An exact copy is needed of each line from the one including "Round Pattern Airbrush" through the last line of the entries, both ends counted, with nothing added.

**Detected change data**
-*-*-
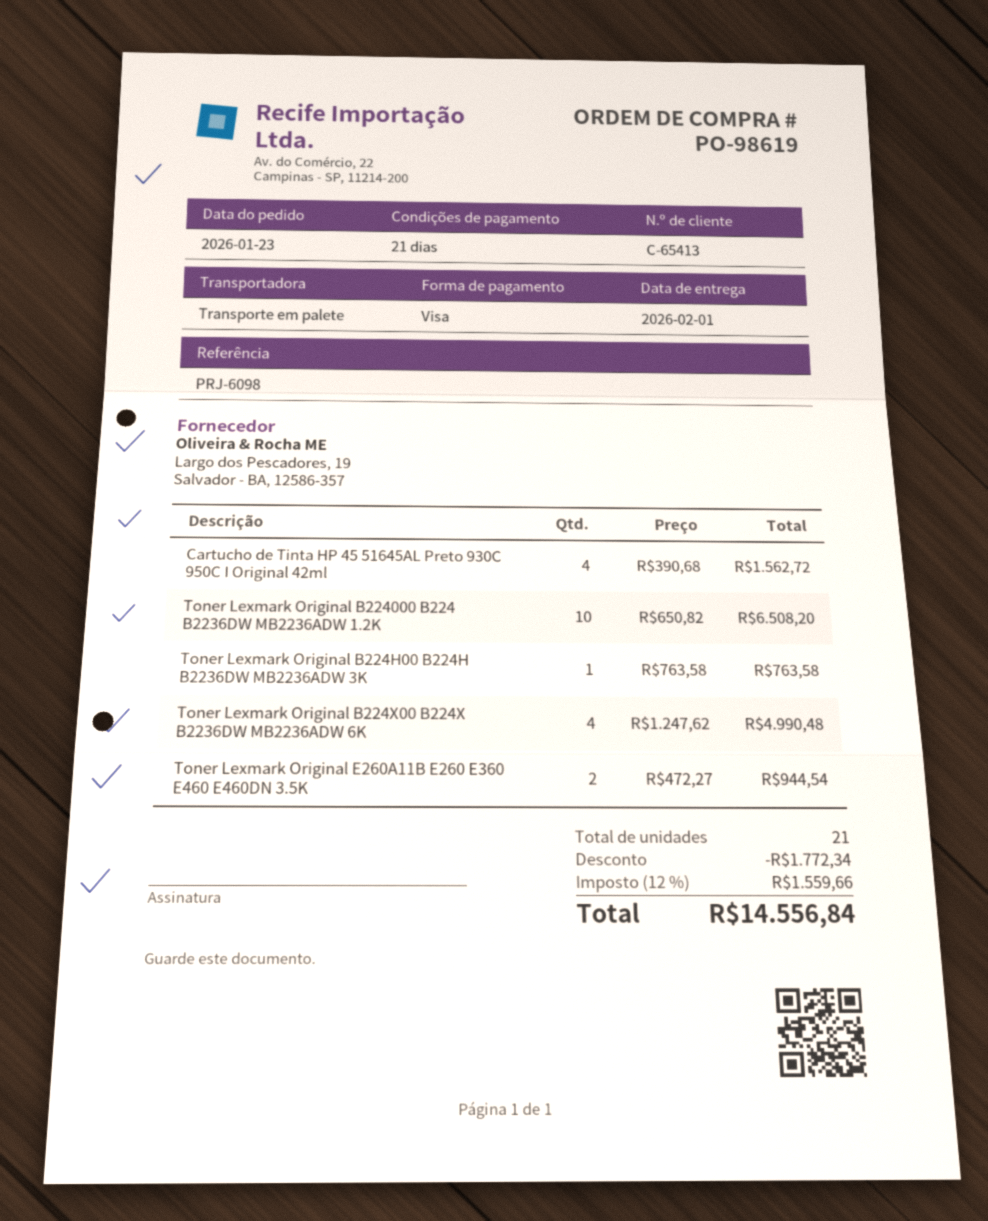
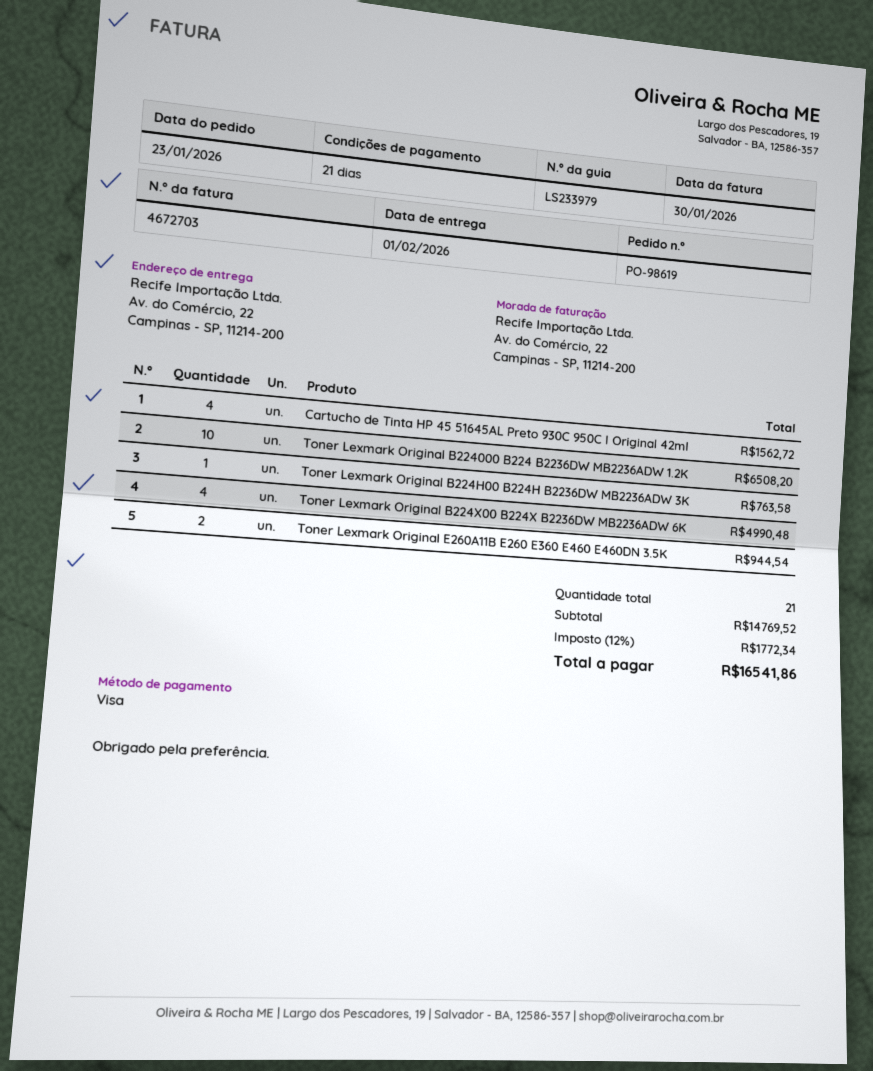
discount: 1772.34 -> none
tax: 12% = 1559.66 -> 12% = 1772.34
total: 14556.84 -> 16541.86

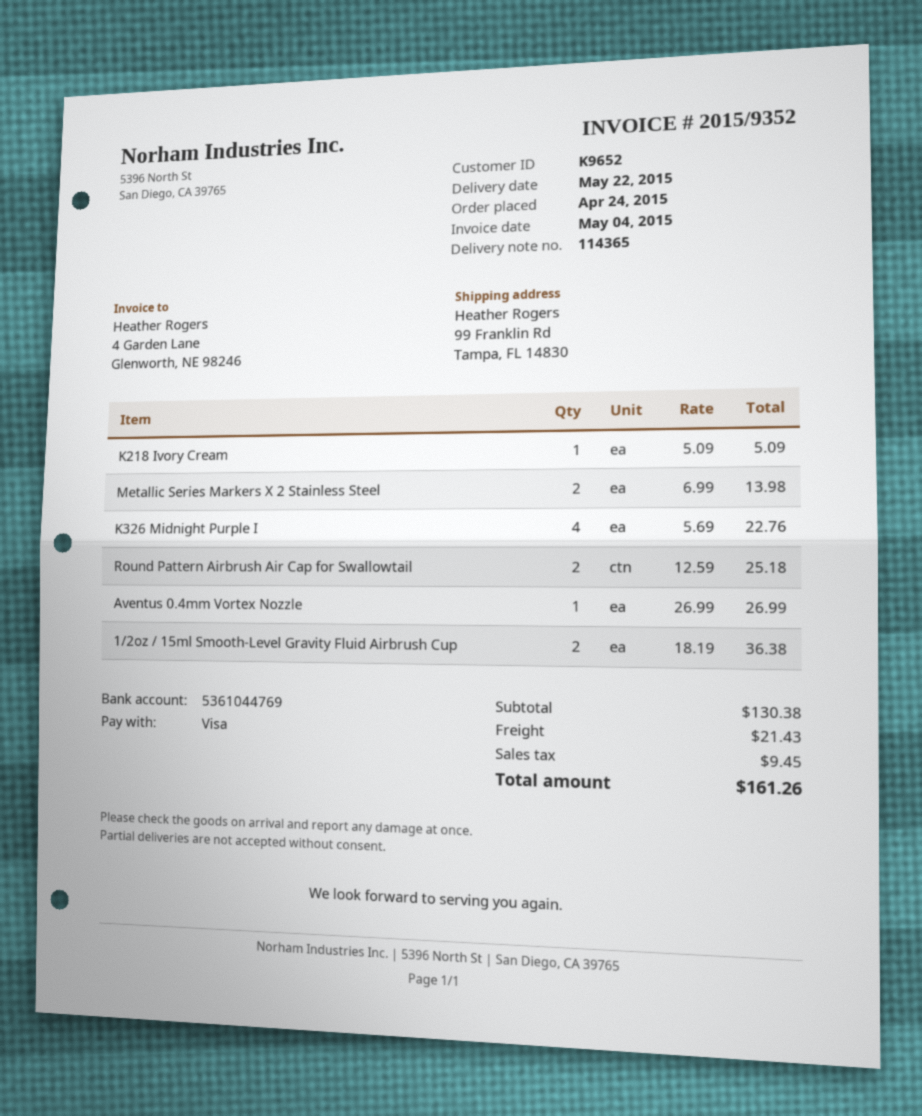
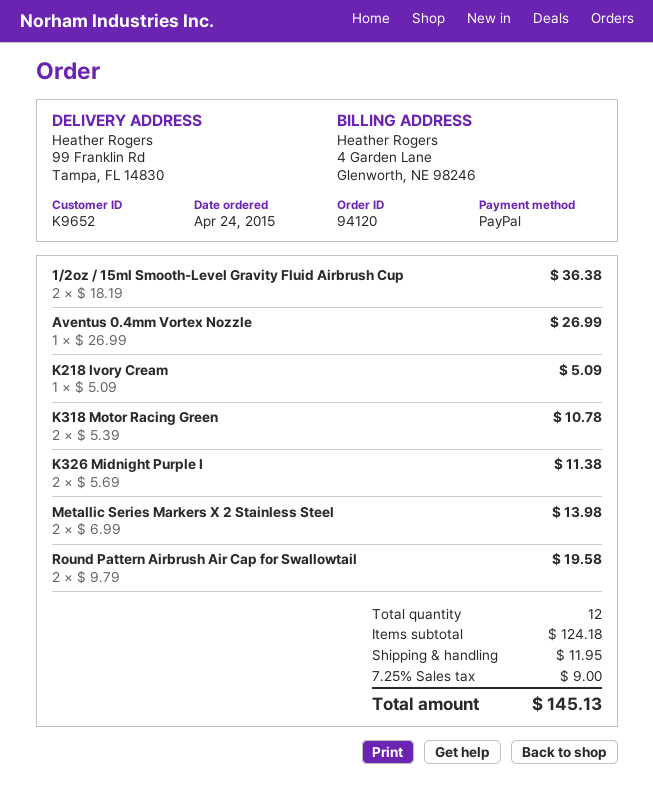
payment method: Visa -> PayPal
K326 Midnight Purple I: 4 x 5.69 = 22.76 -> 2 x 5.69 = 11.38
Round Pattern Airbrush Air Cap for Swallowtail: 2 x 12.59 = 25.18 -> 2 x 9.79 = 19.58
K318 Motor Racing Green: none -> 2 x 5.39 = 10.78
subtotal: 130.38 -> 124.18
shipping: 21.43 -> 11.95
tax: 9.45 -> 9.00
total: 161.26 -> 145.13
-*-*-
**THE ANSWER**
Round Pattern Airbrush Air Cap for Swallowtail: 2 x 12.59 = 25.18 -> 2 x 9.79 = 19.58
K318 Motor Racing Green: none -> 2 x 5.39 = 10.78
subtotal: 130.38 -> 124.18
shipping: 21.43 -> 11.95
tax: 9.45 -> 9.00
total: 161.26 -> 145.13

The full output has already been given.